- [Change detection outputs]
-=-=-
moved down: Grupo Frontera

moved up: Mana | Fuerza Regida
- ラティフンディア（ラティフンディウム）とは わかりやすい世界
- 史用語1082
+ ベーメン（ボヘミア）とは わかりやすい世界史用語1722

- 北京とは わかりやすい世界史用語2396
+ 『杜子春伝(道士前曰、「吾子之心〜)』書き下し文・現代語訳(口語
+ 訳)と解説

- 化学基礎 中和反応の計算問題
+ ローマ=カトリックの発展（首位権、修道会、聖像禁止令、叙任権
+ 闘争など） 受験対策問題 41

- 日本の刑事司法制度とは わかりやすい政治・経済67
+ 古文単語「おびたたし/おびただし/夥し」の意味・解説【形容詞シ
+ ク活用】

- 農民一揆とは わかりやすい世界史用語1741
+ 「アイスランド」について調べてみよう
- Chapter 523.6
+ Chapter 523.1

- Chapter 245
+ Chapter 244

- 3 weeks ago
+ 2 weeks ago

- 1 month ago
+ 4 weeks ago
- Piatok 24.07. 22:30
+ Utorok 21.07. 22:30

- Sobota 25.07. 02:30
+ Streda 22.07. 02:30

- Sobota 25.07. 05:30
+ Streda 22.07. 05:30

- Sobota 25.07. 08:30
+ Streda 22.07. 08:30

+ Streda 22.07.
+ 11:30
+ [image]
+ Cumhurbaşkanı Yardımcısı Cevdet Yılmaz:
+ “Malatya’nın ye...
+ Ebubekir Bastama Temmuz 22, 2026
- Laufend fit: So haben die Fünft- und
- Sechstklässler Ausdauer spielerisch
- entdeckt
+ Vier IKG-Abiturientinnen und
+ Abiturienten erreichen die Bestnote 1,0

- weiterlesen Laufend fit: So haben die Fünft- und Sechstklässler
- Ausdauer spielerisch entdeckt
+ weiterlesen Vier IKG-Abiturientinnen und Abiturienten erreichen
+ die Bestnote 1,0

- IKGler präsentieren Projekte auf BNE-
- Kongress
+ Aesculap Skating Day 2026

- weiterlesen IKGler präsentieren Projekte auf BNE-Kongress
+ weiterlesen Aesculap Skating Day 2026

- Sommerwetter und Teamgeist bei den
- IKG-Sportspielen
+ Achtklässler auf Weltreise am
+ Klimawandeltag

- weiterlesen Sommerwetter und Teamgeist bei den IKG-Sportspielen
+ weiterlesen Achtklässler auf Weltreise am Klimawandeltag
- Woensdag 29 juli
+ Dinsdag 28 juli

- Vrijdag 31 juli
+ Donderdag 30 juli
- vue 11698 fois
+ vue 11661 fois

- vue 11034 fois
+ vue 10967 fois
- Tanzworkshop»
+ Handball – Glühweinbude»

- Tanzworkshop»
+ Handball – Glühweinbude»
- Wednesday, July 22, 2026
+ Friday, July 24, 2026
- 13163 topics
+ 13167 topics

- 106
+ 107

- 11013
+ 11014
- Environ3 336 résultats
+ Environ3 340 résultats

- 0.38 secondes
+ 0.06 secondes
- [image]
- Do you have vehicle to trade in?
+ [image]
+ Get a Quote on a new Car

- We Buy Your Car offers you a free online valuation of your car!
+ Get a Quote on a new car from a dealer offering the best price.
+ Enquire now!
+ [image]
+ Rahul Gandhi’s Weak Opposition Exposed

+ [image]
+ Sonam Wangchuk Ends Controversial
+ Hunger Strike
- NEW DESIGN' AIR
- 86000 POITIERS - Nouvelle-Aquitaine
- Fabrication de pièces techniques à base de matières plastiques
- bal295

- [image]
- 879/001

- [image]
-=-=-
- [Required work] Write the records out in full, exactly as they read above.

- [Expected answer]
moved down: Grupo Frontera

moved up: Mana | Fuerza Regida
- ラティフンディア（ラティフンディウム）とは わかりやすい世界
- 史用語1082
+ ベーメン（ボヘミア）とは わかりやすい世界史用語1722

- 北京とは わかりやすい世界史用語2396
+ 『杜子春伝(道士前曰、「吾子之心〜)』書き下し文・現代語訳(口語
+ 訳)と解説

- 化学基礎 中和反応の計算問題
+ ローマ=カトリックの発展（首位権、修道会、聖像禁止令、叙任権
+ 闘争など） 受験対策問題 41

- 日本の刑事司法制度とは わかりやすい政治・経済67
+ 古文単語「おびたたし/おびただし/夥し」の意味・解説【形容詞シ
+ ク活用】

- 農民一揆とは わかりやすい世界史用語1741
+ 「アイスランド」について調べてみよう
- Chapter 523.6
+ Chapter 523.1

- Chapter 245
+ Chapter 244

- 3 weeks ago
+ 2 weeks ago

- 1 month ago
+ 4 weeks ago
- Piatok 24.07. 22:30
+ Utorok 21.07. 22:30

- Sobota 25.07. 02:30
+ Streda 22.07. 02:30

- Sobota 25.07. 05:30
+ Streda 22.07. 05:30

- Sobota 25.07. 08:30
+ Streda 22.07. 08:30

+ Streda 22.07.
+ 11:30
+ [image]
+ Cumhurbaşkanı Yardımcısı Cevdet Yılmaz:
+ “Malatya’nın ye...
+ Ebubekir Bastama Temmuz 22, 2026
- Laufend fit: So haben die Fünft- und
- Sechstklässler Ausdauer spielerisch
- entdeckt
+ Vier IKG-Abiturientinnen und
+ Abiturienten erreichen die Bestnote 1,0

- weiterlesen Laufend fit: So haben die Fünft- und Sechstklässler
- Ausdauer spielerisch entdeckt
+ weiterlesen Vier IKG-Abiturientinnen und Abiturienten erreichen
+ die Bestnote 1,0

- IKGler präsentieren Projekte auf BNE-
- Kongress
+ Aesculap Skating Day 2026

- weiterlesen IKGler präsentieren Projekte auf BNE-Kongress
+ weiterlesen Aesculap Skating Day 2026

- Sommerwetter und Teamgeist bei den
- IKG-Sportspielen
+ Achtklässler auf Weltreise am
+ Klimawandeltag

- weiterlesen Sommerwetter und Teamgeist bei den IKG-Sportspielen
+ weiterlesen Achtklässler auf Weltreise am Klimawandeltag
- Woensdag 29 juli
+ Dinsdag 28 juli

- Vrijdag 31 juli
+ Donderdag 30 juli
- vue 11698 fois
+ vue 11661 fois

- vue 11034 fois
+ vue 10967 fois
- Tanzworkshop»
+ Handball – Glühweinbude»

- Tanzworkshop»
+ Handball – Glühweinbude»
- Wednesday, July 22, 2026
+ Friday, July 24, 2026
- 13163 topics
+ 13167 topics

- 106
+ 107

- 11013
+ 11014
- Environ3 336 résultats
+ Environ3 340 résultats

- 0.38 secondes
+ 0.06 secondes
- [image]
- Do you have vehicle to trade in?
+ [image]
+ Get a Quote on a new Car

- We Buy Your Car offers you a free online valuation of your car!
+ Get a Quote on a new car from a dealer offering the best price.
+ Enquire now!
+ [image]
+ Rahul Gandhi’s Weak Opposition Exposed

+ [image]
+ Sonam Wangchuk Ends Controversial
+ Hunger Strike
- NEW DESIGN' AIR
- 86000 POITIERS - Nouvelle-Aquitaine
- Fabrication de pièces techniques à base de matières plastiques
- bal295

- [image]
- 879/001

- [image]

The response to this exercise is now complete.